Dropbox / File Sync
Sync files across a user's devices reliably and efficiently, including huge files.
Open the interactive version → diagrams, practice & moreRequirements
Functional
- Upload/download
- Sync across devices
- Versioning
- Sharing
- Conflict handling
Non-functional
- Bandwidth-efficient
- Durable
- Handles multi-GB files
Scale
Petabytes; large files
The approach
Chunk files (e.g. 4MB), content-address each chunk (hash), dedupe, and only transfer changed chunks. Metadata service tracks file→chunk lists & versions; chunks live in object storage.
Key components
Client (chunker/differ) → metadata service + chunk store (object storage) · notification/sync service
Numbers that matter
- 4MB chunk size is the Dropbox default — balances metadata overhead (smaller chunks = more entries in the chunk manifest) against transfer efficiency (larger chunks = more re-upload on small edits)
- A typical office document changes < 5% of its bytes between saves; chunking means only 1-2 out of 25 chunks (4MB each in a 100MB file) need re-uploading per save
- Dropbox stores exabytes of user data; their deduplication ratio across all users is estimated at ~30-40% storage saved from cross-user identical chunk dedup alone
- The sync client polls the metadata service or uses long-polling / push notifications (Dropbox uses a push channel via their notification server) to detect remote changes — polling interval was ~30s early on, now effectively real-time via push
Senior deep-dive
Content-addressing is the design — hashing chunks by content means identical chunks (same file copied, common library files) are stored exactly once, making deduplication automatic and transfers delta-efficient.
The chunk transfer protocol is the product: only chunks absent from the server are uploaded; a file rename or move with no content change uploads zero bytes — this is only possible because metadata (file→chunk list) and data (chunks) are decoupled.
Conflict resolution is the hardest UX problem: last-write-wins (by timestamp) loses data; Dropbox's approach is to create a conflict copy rather than silently overwrite — operationally safe but leaves cleanup to the user.
Chunking and content addressing: the foundation
Files are split into fixed-size chunks (4MB default, but Dropbox uses variable-size Rabin fingerprinting to split at content-defined boundaries — this means a shift in file content doesn't invalidate all subsequent chunks). Each chunk's SHA-256 hash is its storage key. Upload means: compute hashes locally, send the list to the server, server replies with which hashes it doesn't have, client uploads only those. This protocol minimizes bandwidth regardless of file size.
Metadata vs. block service: two separate concerns
The metadata service maps (user, path) → (file version, ordered list of chunk hashes). It's a small, transactional store — must support atomic version updates. The block service (object store) maps hash → bytes. It's append-only and immutable — chunks are never modified, only added or garbage collected. Decoupling these means the metadata service can be a Postgres cluster (for ACID) while the block store scales to exabytes independently. Most sync bugs live in the metadata service's version reconciliation logic.

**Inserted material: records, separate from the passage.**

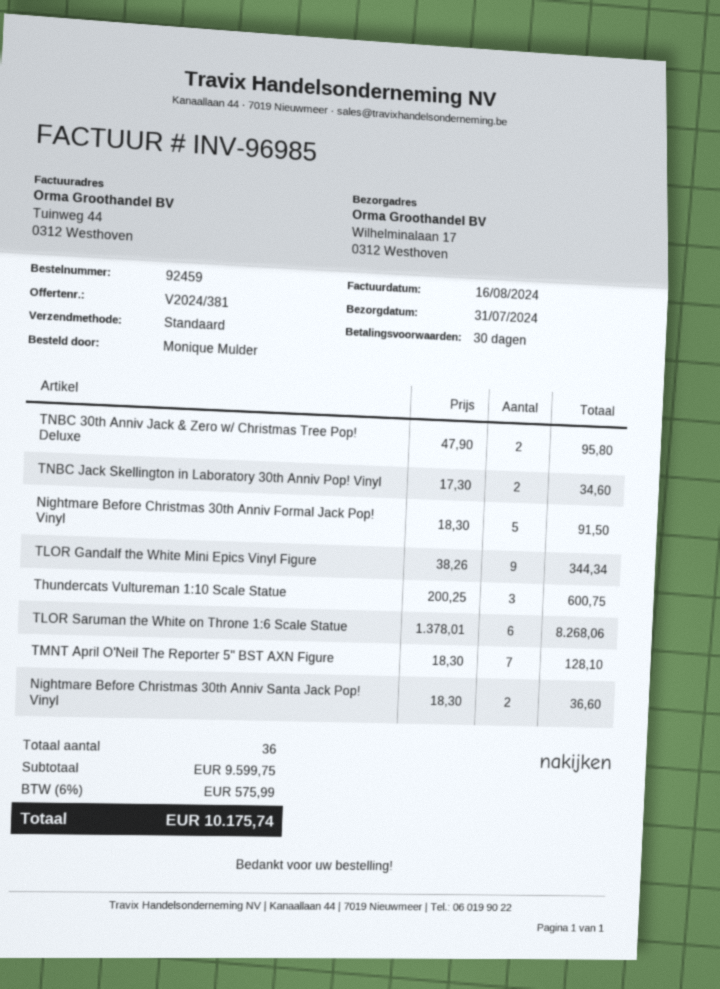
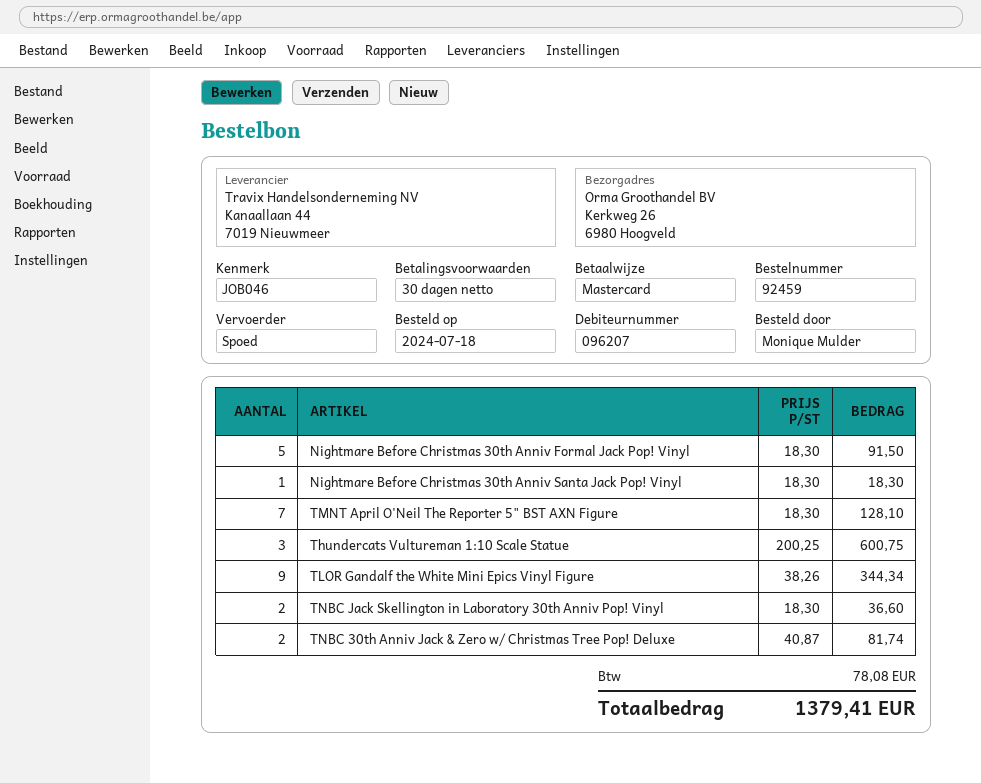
shipping method: standard -> express
ship to: Wilhelminalaan 17, 0312 Westhoven -> Kerkweg 26, 6980 Hoogveld
TNBC 30th Anniv Jack & Zero w/ Christmas Tree Pop! Deluxe: 2 x 47.90 = 95.80 -> 2 x 40.87 = 81.74
TNBC Jack Skellington in Laboratory 30th Anniv Pop! Vinyl: 2 x 17.30 = 34.60 -> 2 x 18.30 = 36.60
TLOR Saruman the White on Throne 1:6 Scale Statue: 6 x 1378.01 = 8268.06 -> none
Nightmare Before Christmas 30th Anniv Santa Jack Pop! Vinyl: 2 x 18.30 = 36.60 -> 1 x 18.30 = 18.30
tax: 575.99 -> 78.08
total: 10175.74 -> 1379.41

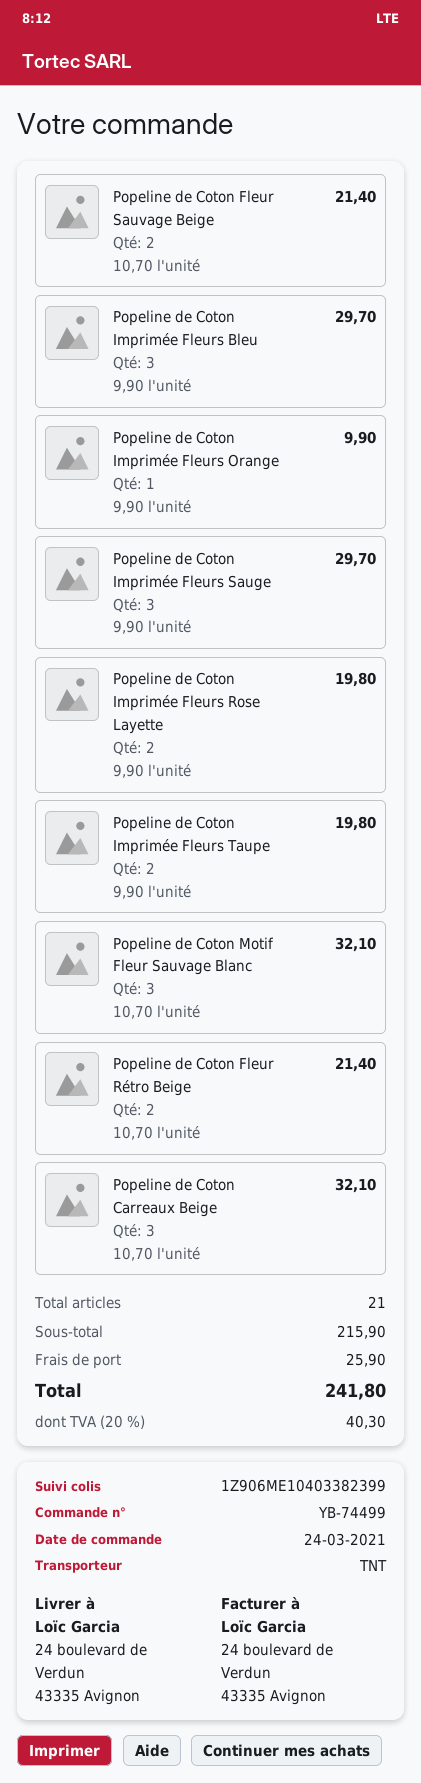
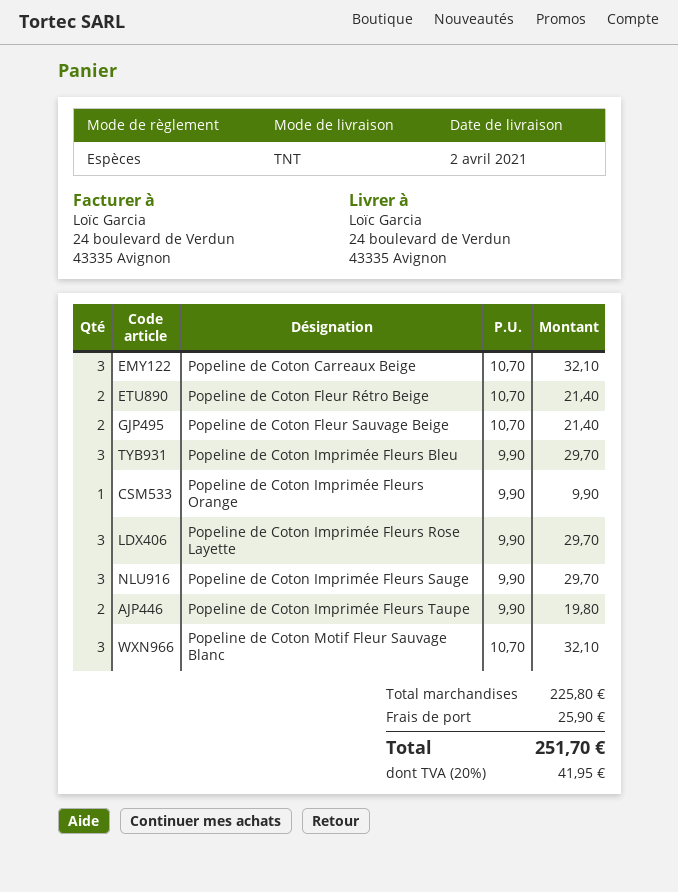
Popeline de Coton Imprimée Fleurs Rose Layette: 2 x 9.90 = 19.80 -> 3 x 9.90 = 29.70
subtotal: 215.90 -> 225.80
tax: 20% = 40.30 -> 20% = 41.95
total: 241.80 -> 251.70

Delta sync: the client-side algorithm
When a file changes, the client re-chunks it and computes hashes. It then diffs the new hash list against the old hash list stored in local state — only new or changed hashes need uploading. For large files with small edits, this is transformative: editing a 1GB video's metadata (no pixel changes) uploads ~0 bytes if it's in a separate chunk. The trap: Rabin fingerprinting adds CPU cost on the client — for frequently changed small files, the hashing overhead dominates; use fixed-size chunks there and content-defined only for large files.
Conflict handling: don't silently destroy data
Two users (or one user on two devices) edit the same file offline and both sync. Last-write-wins destroys one version silently — unacceptable for documents. Dropbox's model: detect conflicts at sync time (the server version changed since the client's last known version), keep both, rename the loser to `filename (Conflicted Copy from Device on Date).ext`, and present both to the user. This is safe but leaves cleanup work to the user. Vector clocks (like Google Drive's revision history) are more sophisticated but operationally heavier.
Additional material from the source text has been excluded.